Tirano, progetto di rilancio per l’area ex cartiera
L’area industriale di Tirano sarà oggetto di un restyling radicale da quasi 100mila euro

Tirano, progetto di rilancio per l’area ex cartiera

Il Comune riceverà 100mila euro dalla Regione sul bando attrattività è ha affidato la progettazione. Trisolini: «Organizzeremo gli spazi, prevedendo aree verdi, ma promuoveremo anche insediamenti produttivi».

Comincia a concretizzarsi il bando della Regione Lombardia “AttrACT - Accordi per l’attrattività”, che promuove lo sviluppo produttivo di aree o insediamenti disponibili nei 56 Comuni che sono stati selezionati sul territorio lombardo.

Il Comune di Tirano - designato quale destinatario di un contributo di 100mila euro - ha affidato a un professionista (per la somma di 6.850 euro) la progettazione degli interventi finalizzati ad aumentare l’attrattività dell’area nei pressi dell’ex-cartiera (della Valtellina spa Diatec Holding).

«In particolare si intende provvedere all’esecuzione di un intervento di riorganizzazione delle aree e spazi verdi sia pubblici che privati presenti nella zona industriale - spiega Egidio Trisolini, che si sta occupando dell’iniziativa per conto dell’amministrazione comunale - e, in particolare, nei pressi della strada dei Fort. Lo scopo è quello di riqualificare sia dal punto di vista ambientale che di decoro urbano un’area che, una volta ultimati i lavori di costruzione della nuova tangenziale di Tirano, diverrà uno degli ingressi principale del capoluogo. Pensiamo di realizzare un passaggio pedonale e migliorare esteticamente lo spazio con la messa a dimora di piante. Al momento abbiamo affidato l’incarico di progettazione, ma stimiamo che l’intervento possa costare sui 70-80mila euro».
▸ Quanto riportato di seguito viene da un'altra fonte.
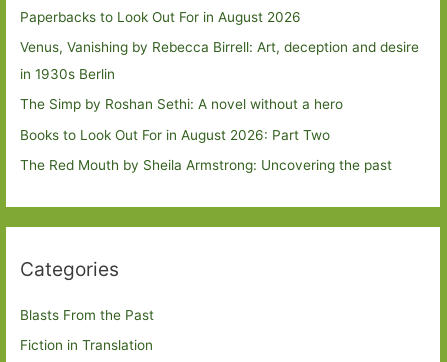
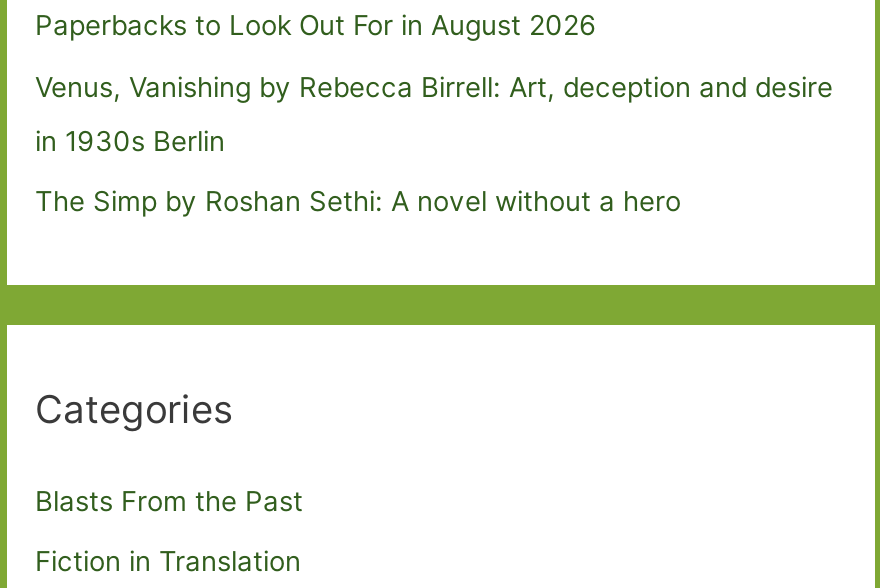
- Books to Look Out For in August 2026: Part Two
- The Red Mouth by Sheila Armstrong: Uncovering the past
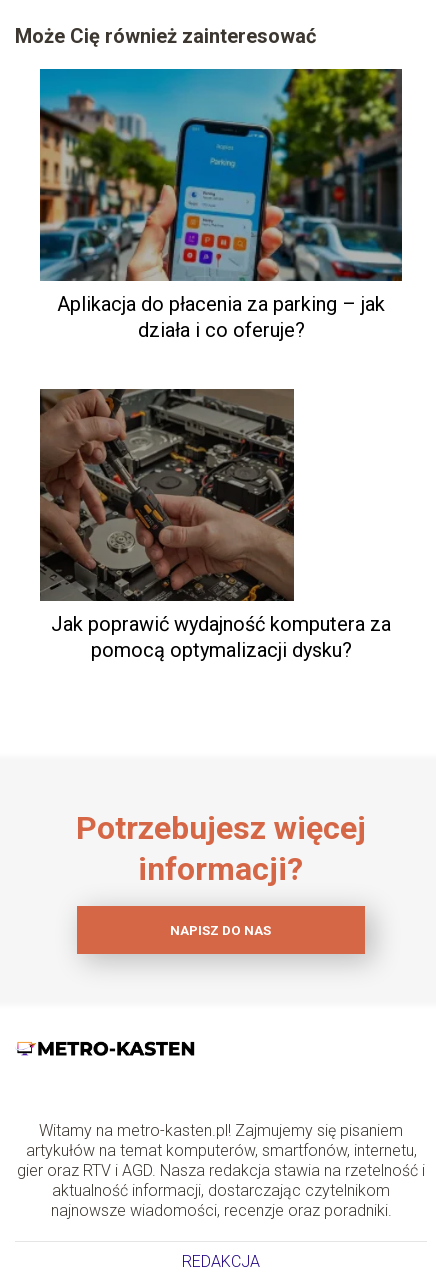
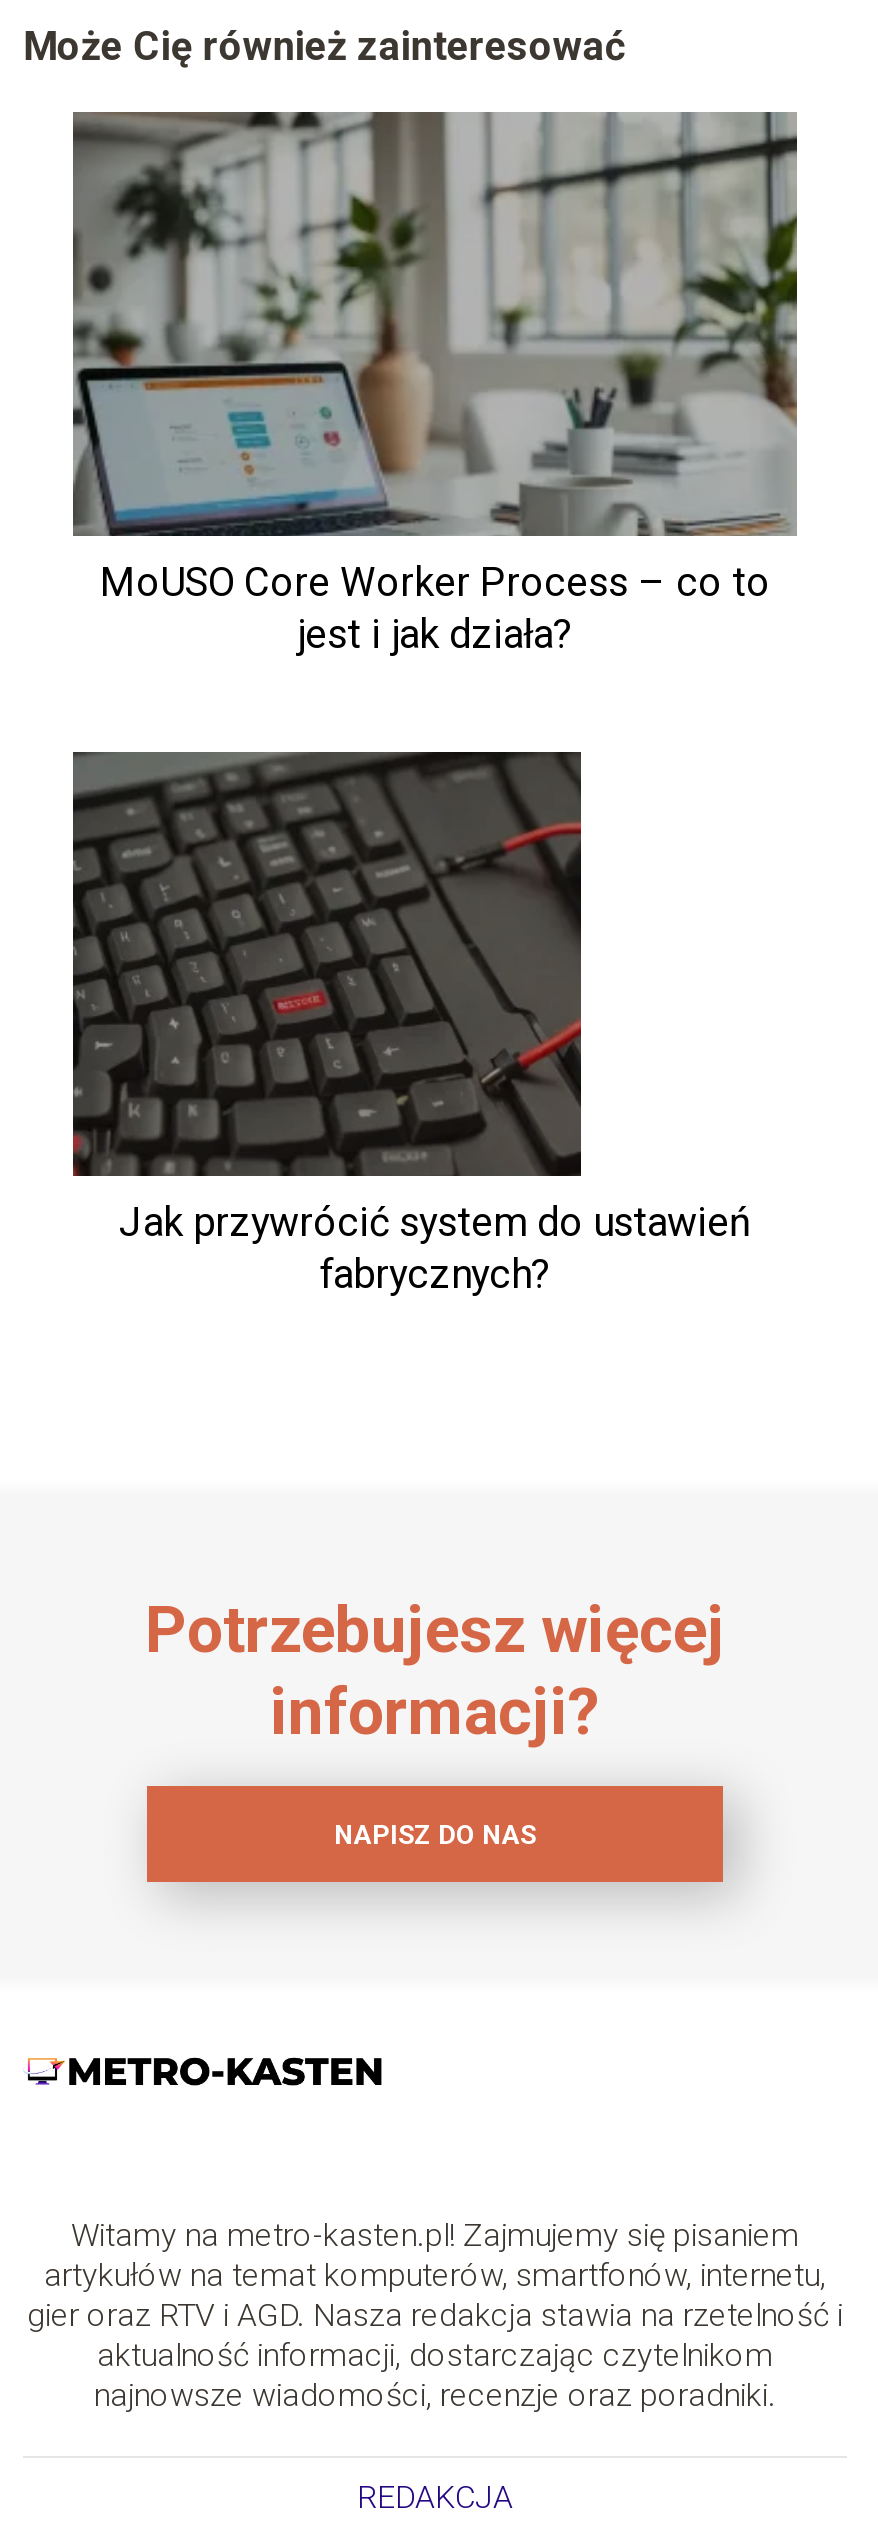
- [image]
- Aplikacja do płacenia za parking – jak
- działa i co oferuje?
+ [image]
+ MoUSO Core Worker Process – co to
+ jest i jak działa?

- [image]
- Jak poprawić wydajność komputera za
- pomocą optymalizacji dysku?
+ [image]
+ Jak przywrócić system do ustawień
+ fabrycznych?
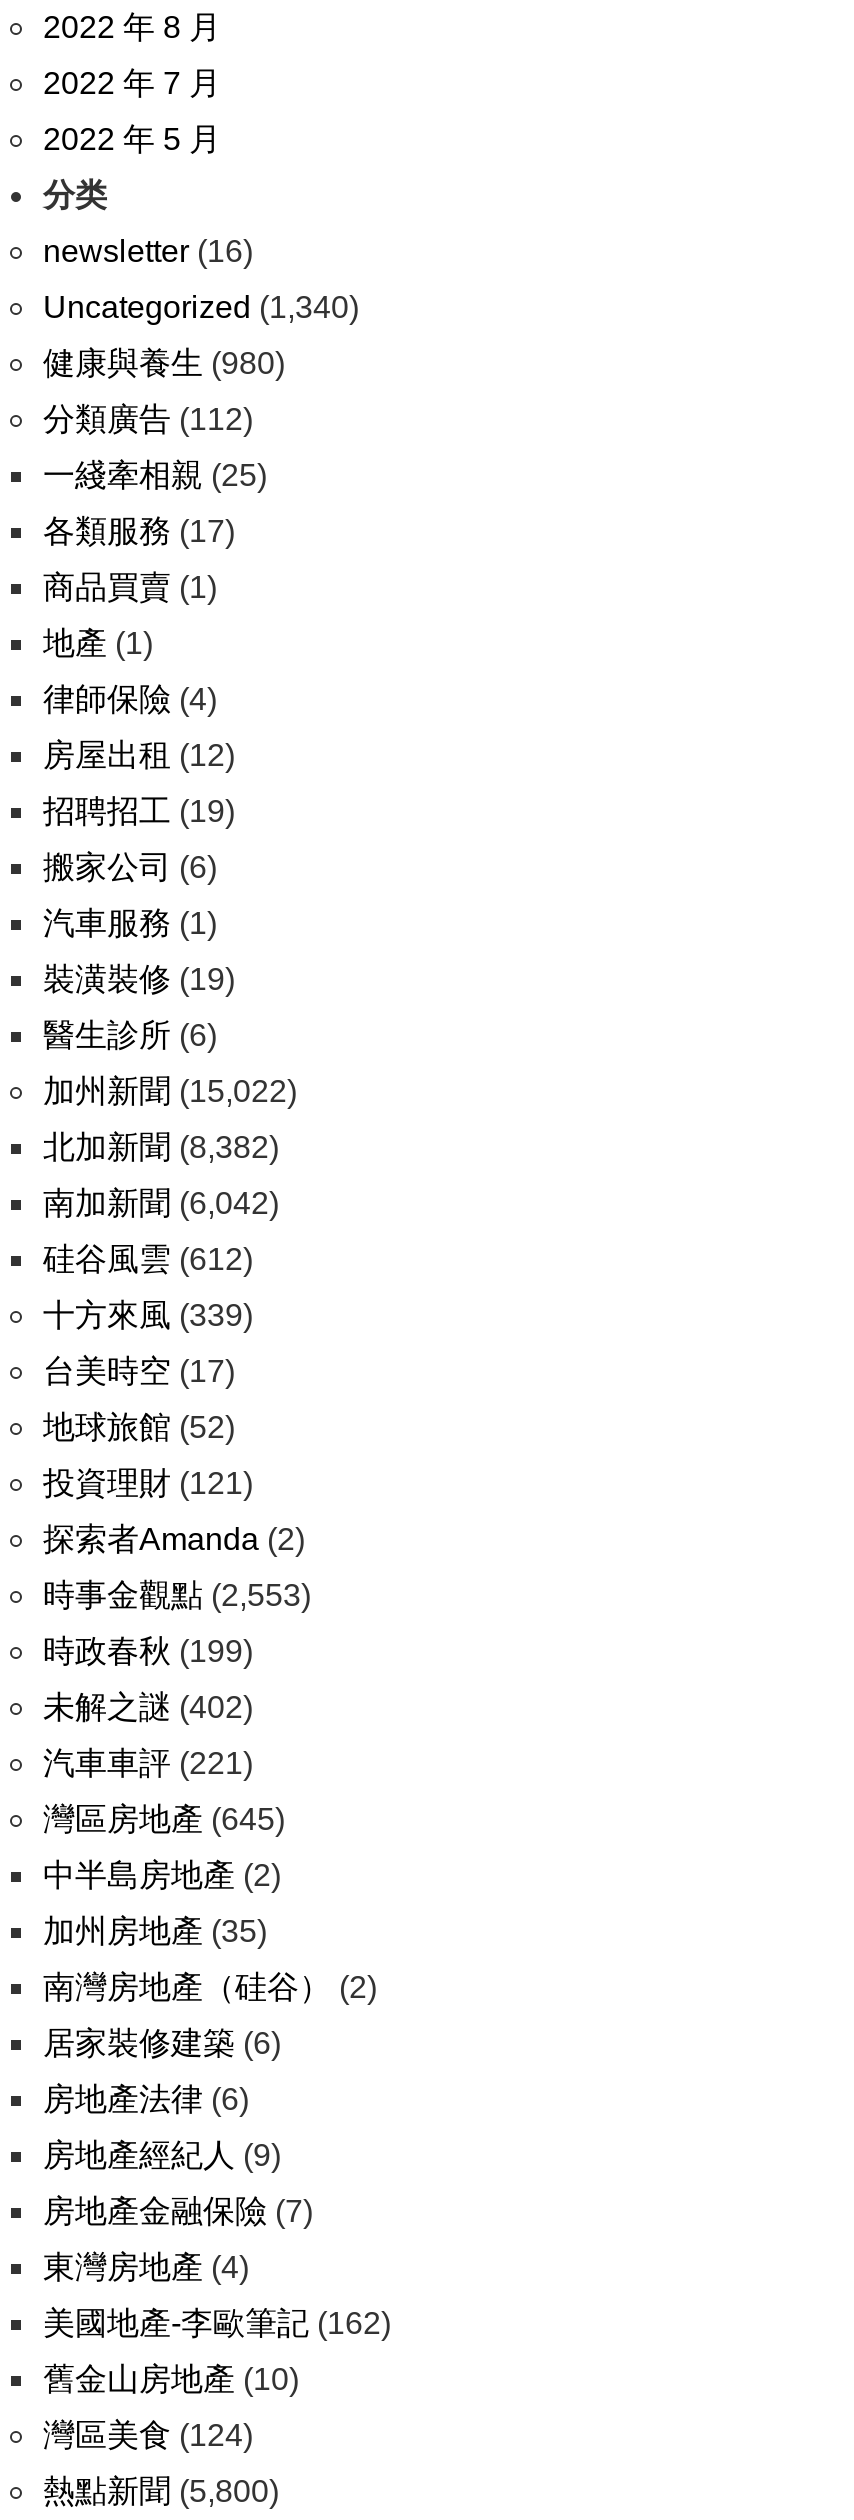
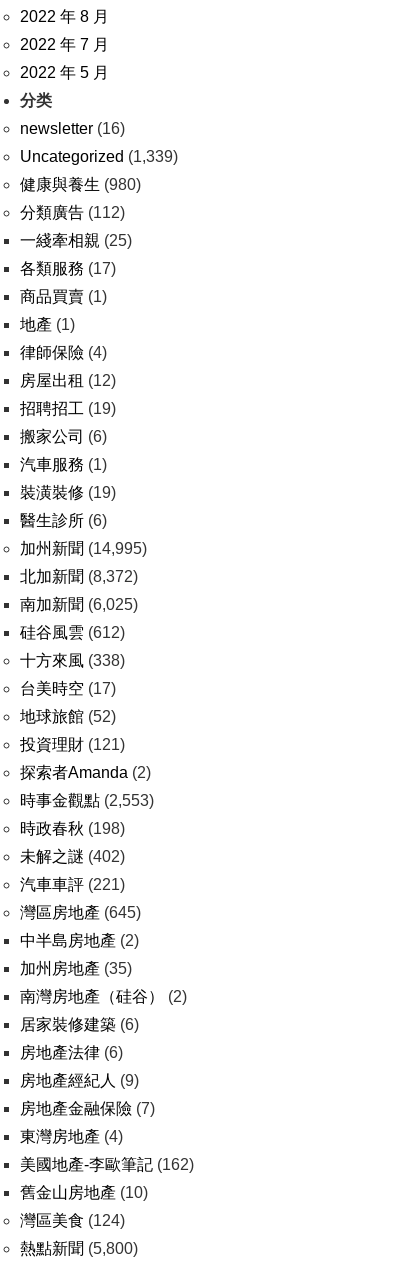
- Uncategorized (1,340)
+ Uncategorized (1,339)

- 加州新聞(15,022)
+ 加州新聞(14,995)

- 北加新聞(8,382)
+ 北加新聞(8,372)

- 南加新聞(6,042)
+ 南加新聞(6,025)

- 十方來風(339)
+ 十方來風(338)

- 時政春秋(199)
+ 時政春秋(198)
Somma coperta dal bando della Regione che si occuperà anche della promozione, in Italia e all’estero, dell’immobile ex-cartiera come opportunità di investimento che quindi potenzialmente potrà vedere l’arrivo di un investitore estero sull’area. Per facilitare questo investimento, come previsto in fase di proposta nel bando, il Comune introdurrà una semplificazione delle procedure e una riduzione degli oneri a carico degli investitori. «In sostanza chi si insedierà negli spazi artigianali e industriali potrà godere di una riduzione dei tributi e degli oneri di urbanizzazione - prosegue Trisolini -. Redigeremo una convenzione in cui verranno meglio definite le agevolazioni fiscali. Speriamo che, grazie alle sinergie con la Regione Lombardia, si potrà creare un contesto ospitale che possa attrarre investimenti, contrastare la delocalizzazione e valorizzare gli asset importanti della città di Tirano: la posizione di crocevia con la vicina Svizzera, la presenza di connettività in banda larga e di una capillare rete di teleriscaldamento».

Il Comune, dunque, farà la sua parte con l’abbellimento urbanistico, sta agli investitori cogliere questa opportunità di rilancio di un’area che interessa circa 20.160 metri quadrati a uso industriale-artigianale e che presenta elementi di interesse per imprese e investitori: un ottimo collegamento alle reti viarie, allaccio al teleriscaldamento, un parco solare con la possibilità di installare nuovi impianti per la produzione di energia.